The Ukraine War, May 3, 2023: The relentless application of reason and law to the facts

The articles published in The Trenchant Observer and in the Trenchant Observations newsletter on Substack represent the relentless application of logic and international law to the facts.

Readers who have been reading these articles for some time should by now have a good understanding of the issues related to U.S. and NATO policy making vis-à-vis the Ukraine.

These articles invite you to take a position, either agreeing with or disagreeing with the conclusions and recommendations in the articles. I ask those who disagree with my analysis, in particular, to state why. Few take me up on this invitation.
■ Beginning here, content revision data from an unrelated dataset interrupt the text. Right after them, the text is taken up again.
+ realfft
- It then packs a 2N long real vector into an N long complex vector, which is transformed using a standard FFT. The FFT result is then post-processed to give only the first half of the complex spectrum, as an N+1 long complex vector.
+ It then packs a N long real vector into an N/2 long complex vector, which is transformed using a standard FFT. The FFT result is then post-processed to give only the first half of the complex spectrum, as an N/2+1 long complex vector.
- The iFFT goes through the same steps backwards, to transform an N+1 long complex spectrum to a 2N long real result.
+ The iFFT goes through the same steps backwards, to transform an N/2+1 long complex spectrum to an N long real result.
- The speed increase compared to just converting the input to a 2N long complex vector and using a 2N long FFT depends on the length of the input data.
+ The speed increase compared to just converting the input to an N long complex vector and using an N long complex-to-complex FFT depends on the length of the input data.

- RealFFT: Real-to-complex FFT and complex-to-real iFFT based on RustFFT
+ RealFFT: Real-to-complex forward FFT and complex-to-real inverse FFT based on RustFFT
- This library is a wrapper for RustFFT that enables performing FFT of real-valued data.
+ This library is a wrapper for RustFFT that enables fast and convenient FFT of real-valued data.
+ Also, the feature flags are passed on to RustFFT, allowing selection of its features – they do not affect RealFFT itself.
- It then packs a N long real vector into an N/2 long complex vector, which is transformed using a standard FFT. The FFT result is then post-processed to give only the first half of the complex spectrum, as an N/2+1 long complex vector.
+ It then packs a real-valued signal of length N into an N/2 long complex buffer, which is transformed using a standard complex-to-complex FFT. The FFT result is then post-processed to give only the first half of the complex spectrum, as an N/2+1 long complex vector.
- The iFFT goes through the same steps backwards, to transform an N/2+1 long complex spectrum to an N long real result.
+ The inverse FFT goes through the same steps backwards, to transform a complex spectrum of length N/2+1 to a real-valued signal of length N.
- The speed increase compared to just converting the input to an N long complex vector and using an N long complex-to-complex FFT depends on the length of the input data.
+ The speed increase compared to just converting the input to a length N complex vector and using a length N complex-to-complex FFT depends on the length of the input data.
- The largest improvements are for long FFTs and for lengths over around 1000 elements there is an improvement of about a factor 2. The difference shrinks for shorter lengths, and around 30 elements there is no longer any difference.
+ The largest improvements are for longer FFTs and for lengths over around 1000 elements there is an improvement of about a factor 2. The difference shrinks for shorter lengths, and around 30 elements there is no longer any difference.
But sometimes readers do. I try to respond. Such criticisms help me strengthen the argument, and sometimes draw different conclusions. The whole idea is to provoke reasoned discussion based on the facts and the law, and the political factors which may affect some decisions, such as whether or not to indict Donald Trump, or whether or not to supply F-16’s and ATACMS long-range artillery rockets to Ukraine.
International law offers a wise course to follow in any international situation or conflict, if you want to follow reason, because it is the product of reason applied over many years and even centuries.

The illusion, I guess, is that men and governments can be persuaded to follow reason and international law. But reason by itself is not enough. It does not contain within itself, except in the most extreme cases, the motivation to act to defend the values embodied in fundamental norms of international law or law in general.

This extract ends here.